We must emphasize at this stage that our present Masonic system is not one coming from remote antiquity. There is no direct continuity between us and the Egyptians, or those ancient Hebrews, of whom we have already spoken. What is extremely ancient in Freemasonry is the spiritual doctrine which is concealed within the architectural phraseology of the Ritual; for this is an elementary form of the doctrine taught in all ages, I no Matter in what garb it has been expressed. To put it another way: Freemasonry offers, in dramatic ceremonial, a philosophy of the spiritual life of man and a diagram of the process known as regeneration. This philosophy is not only consistent with the doctrine of every religious system taught outside the ranks of our Order, but it explains, elucidates and more sharply defines, the fundamental doctrines common to all religions of the world, whether past or present.
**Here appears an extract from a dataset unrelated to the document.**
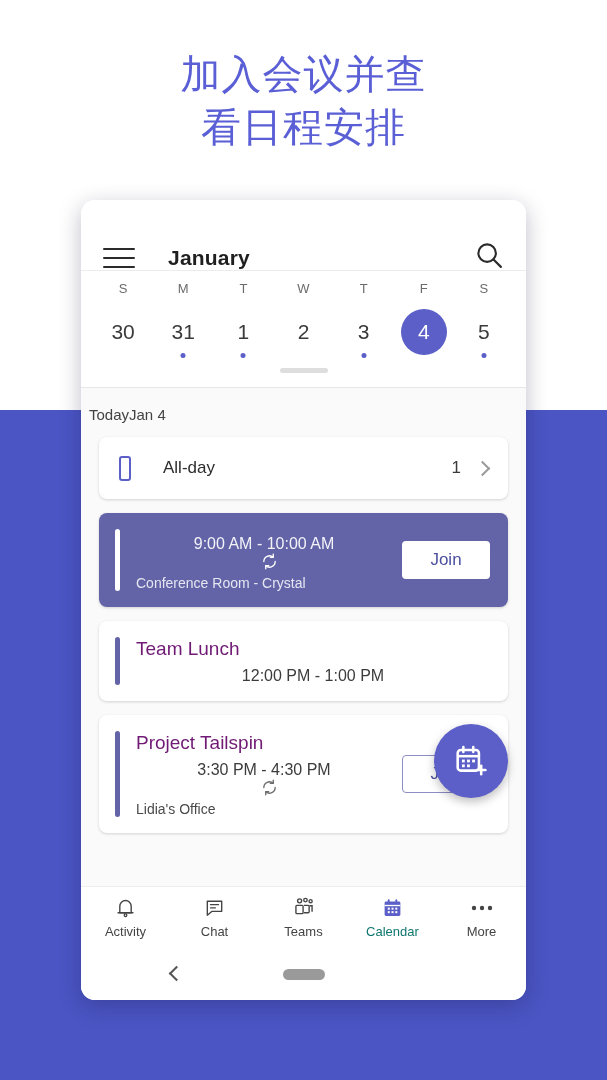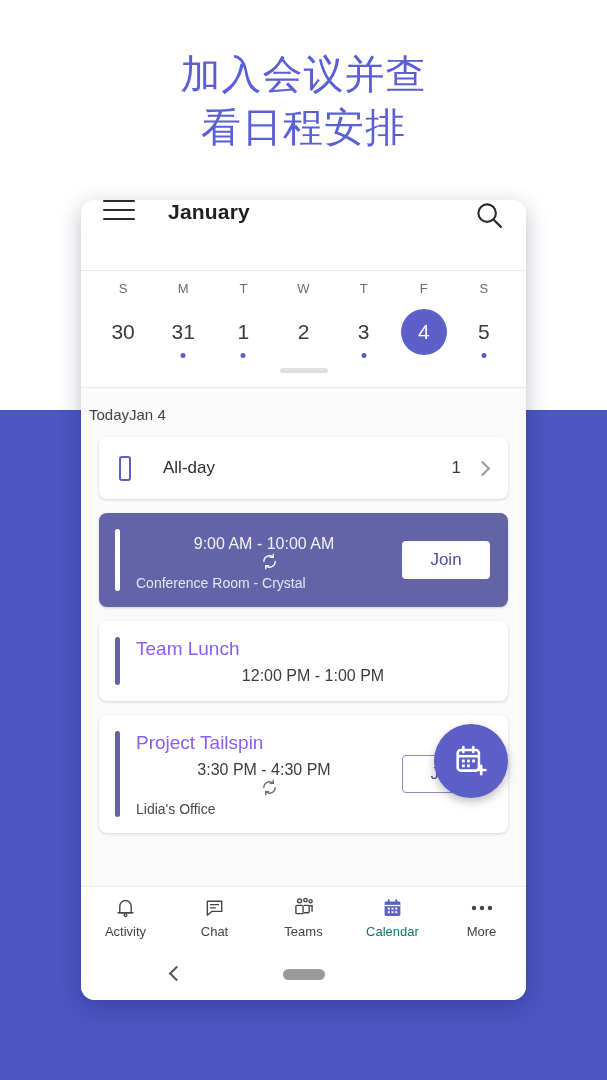"January" .appbar { align-items: flex-start -> flex-end }
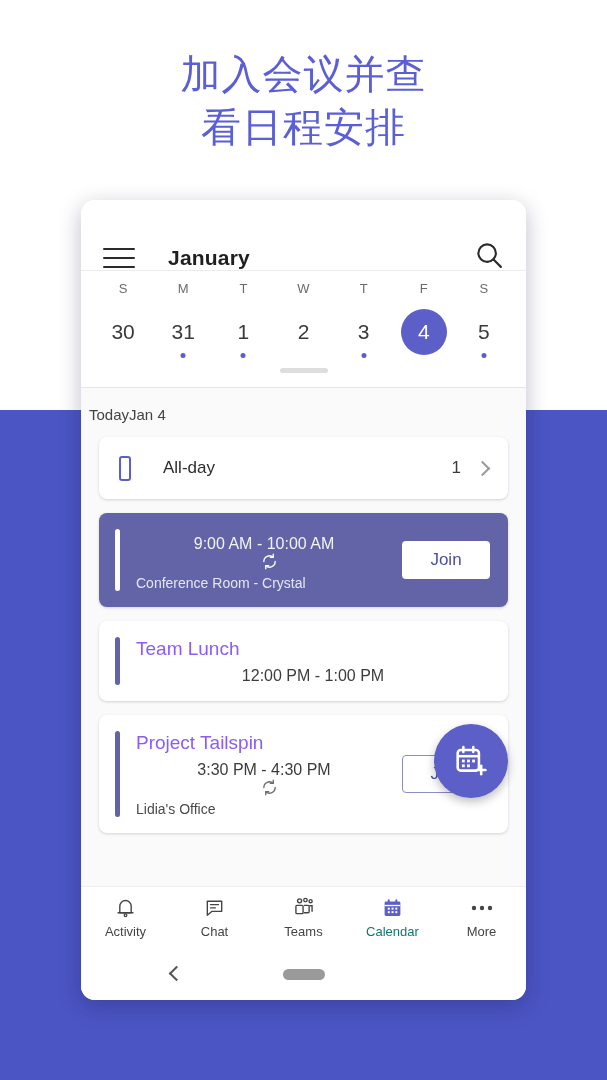"Team Lunch" .ev-title { color: #8b5cf6 -> #701a75 }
Allied with no external religion itself, Freemasonry is yet a synthesis, a concordat, for men of every race, of every creed, of every sect, and its foundation principles being common to them all, admit of no variation. The function of every phase of Masonic routine, the avowed intention of its principal rituals, and the implication of its teaching, is to assist the genuine candidate by his aspiration to find that unity of being which is variously described as the Centre, the Kingdom of Heaven, the pure essence of Mind, the Buddha-nature, the Inner Self, and the Christ within.